We used to have Vonage service at our home as our main phone number. You can take the vonage device with you and as long as you have an internet connection, the calls are free. We loved it. Unfortunately, Vonage is not available where we live now as a local number. I like to have a local number with unlimited calling at my home so we are not using it right now. We hope it gets to our area soon. I would sign up again. Vonage usually has a cheap trial offer, just make sure you can get out of it if you do not like it. We loved it..had it about 2 years and used it on a trip to Grand Cayman.
Go to www.vonage.com to check it out.


----------



## momeason (Mar 5, 2012)

It looks like there is a 30 day guarantee. You can also add your smart phone to the plan..looks like no charge.


----------



## chriskre (Mar 5, 2012)

If the resort has wi-fi you can add the free magic jack app to your phone and call home for free.  I used it in Spain and it worked great but only works to US phone numbers.  It didn't work for calling within Spain.


----------



## siesta (Mar 6, 2012)

chriskre said:


> If the resort has wi-fi you can add the free magic jack app to your phone and call home for free.  I used it in Spain and it worked great but only works to US phone numbers.  It didn't work for calling within Spain.


 or skype will work if you have wifi access


----------



## dbmarch (Mar 6, 2012)

We use callcentric as our phone service at home.  Our resort only has a wired lan.   We bring a laptop with us and run a callcentric application on it.  We can make calls on our laptop.   Just costs us  a few pennies to make and a $4 / month charge for my home service.

I can also make calls on my iphone using wifi.  There is an application called "3cx".  I have it configured to log into call centric.    There are a number of places on 7 mile beach that have free wifi.  If I am in Georgetown, i hang out at Paradise.  Billy Bones on SMB has free wifi. 

Just start the app, dial, and talk like you would using standard service.

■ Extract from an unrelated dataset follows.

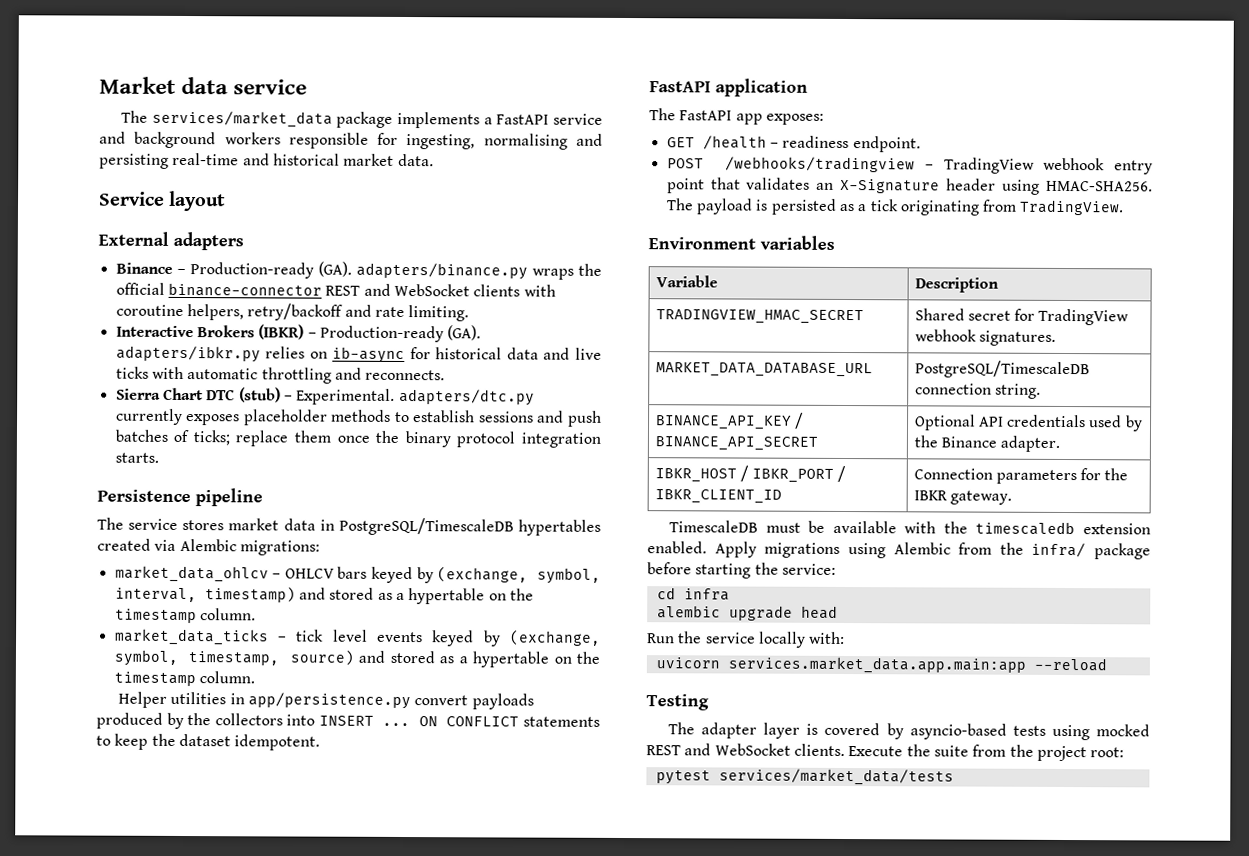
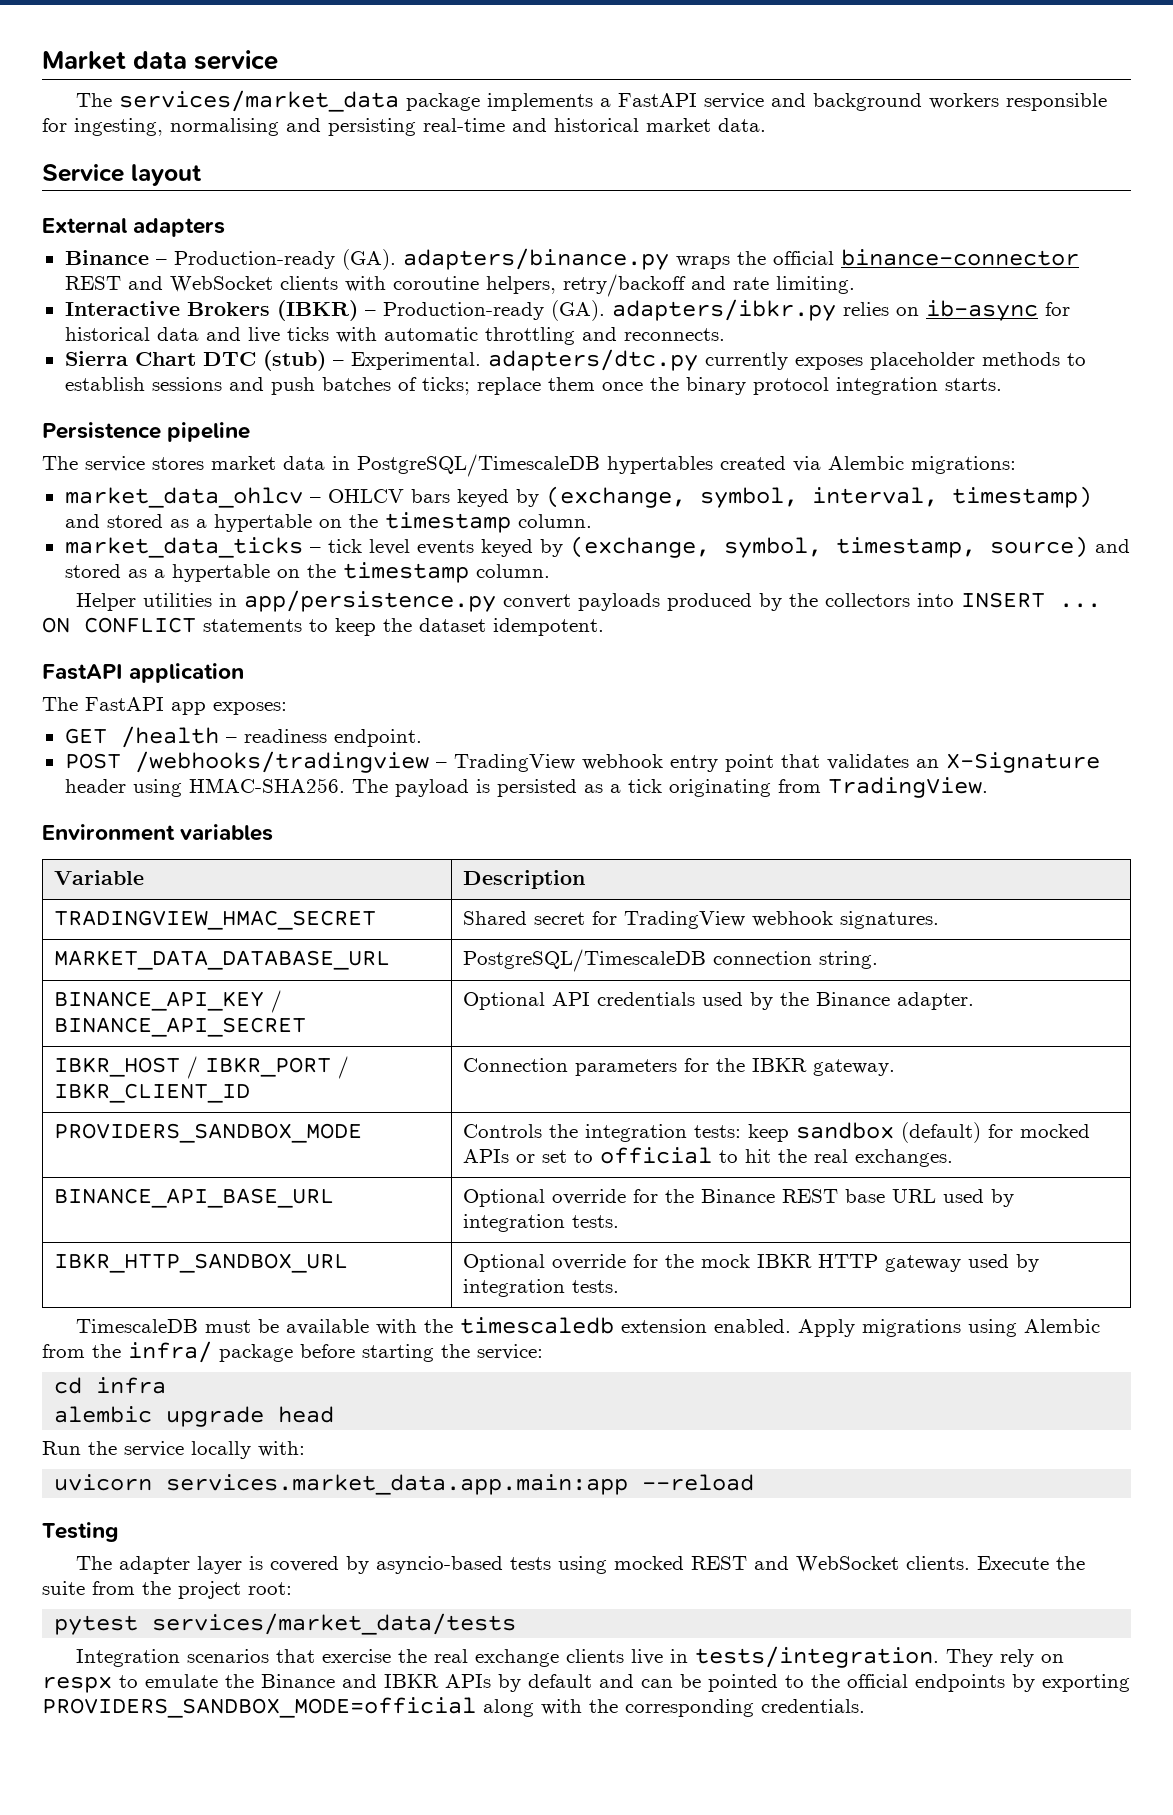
+ PROVIDERS_SANDBOX_MODE | Controls the integration tests: keep sandbox (default) for mocked APIs or set to official to hit the real exchanges.
+ BINANCE_API_BASE_URL | Optional override for the Binance REST base URL used by integration tests.
+ IBKR_HTTP_SANDBOX_URL | Optional override for the mock IBKR HTTP gateway used by integration tests.
+ Integration scenarios that exercise the real exchange clients live in tests/integration. They rely on respx to emulate the Binance and IBKR APIs by default and can be pointed to the official endpoints by exporting PROVIDERS_SANDBOX_MODE=official along with the corresponding credentials.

Just make sure you turn airplane mode on.


----------



## classiclincoln (Mar 6, 2012)

Where are you staying?

We don't have a cell phone that uses a SIM card as our daily cell, so a long time ago we bought an international cell phone and a GOSIM.com sim card.  We use it whenever we're out of the country; most recently over winter break when we were in the Caymans.  Overall, in looking at rates where we plan to go and typically go, the rates were cheaper than using the international plan on our daily Verizon cell phone.  Never had a problem.


----------



## Born2Travel (Mar 7, 2012)

classiclincoln said:


> Where are you staying?



Thanks - staying at Morritts Tortuga.   I understand their Wi-fi is pretty expensive (as well as paying extra for the electricity to run it) but I might end up paying for it.  I've never had much luck using Skype, but it might be an option.  I was also wondering about unlocking my phone and buying a new SIM card.  I will check out some of these suggestions and would appreciate any other suggestions from those who have figured it out  - thanks


----------



## Htoo0 (Mar 7, 2012)

On the morritts unofficial website (hint: forumer) a lady was kind enough to do a lot of research on sim cards. Hopefully Fosters (local grocery) will have either Digicel or LIME cards available next week for around $8-10 CI. I believe she said LIME had more towers on the island. It's probably on the Owner's Only 1/2 but if you care to go to the site and ask, I'm sure someone will copy it over to the open half. I would post it here but a recent discussion on TUG made it seem some people find such a thing objectionable. Feel free to PM if you need further 'direction'.


----------



## IreneLF (Mar 8, 2012)

Just researched this for GC.
If you have an unlocked phone you can get a local SIM pay as you go card, which are sold at Fosters markets. The one near Morritts doesn't always have them but the bigger stores do.  Cards are by LIME or DIGICEL and calls will run 25-40 cents a minute depending on time of day. You pay about $10 initially for the card and can 'top them up' (add more minutes) at many locations on the island, including Fosters @ Morritts (customer service).


----------



## Kay H (Mar 8, 2012)

Born2Travel said:


> I was also wondering about unlocking my phone and buying a new SIM card.  I will check out some of these suggestions and would appreciate any other suggestions from those who have figured it out  - thanks




How do you unlock a cell phone?  Can you do it yourself or must you have your phone service do it?  TIA


----------



## siesta (Mar 8, 2012)

Born2Travel said:


> Thanks - staying at Morritts Tortuga.   I understand their Wi-fi is pretty expensive (as well as paying extra for the electricity to run it) but I might end up paying for it.  I've never had much luck using Skype, but it might be an option.  I was also wondering about unlocking my phone and buying a new SIM card.  I will check out some of these suggestions and would appreciate any other suggestions from those who have figured it out  - thanks


instead of skype you can use google voice on your cell phone. Via wifi its free international calling to anywhere from The US, and anywhere in the world to the US for 1 cent a minute.


----------



## Pat H (Mar 8, 2012)

When will you be at Morritt's? A few friends & I will be there 3/24-4/1.


----------



## Born2Travel (Mar 8, 2012)

IreneLF said:


> Just researched this for GC.
> If you have an unlocked phone you can get a local SIM pay as you go card, which are sold at Fosters markets. The one near Morritts doesn't always have them but the bigger stores do.  Cards are by LIME or DIGICEL and calls will run 25-40 cents a minute depending on time of day. You pay about $10 initially for the card and can 'top them up' (add more minutes) at many locations on the island, including Fosters @ Morritts (customer service).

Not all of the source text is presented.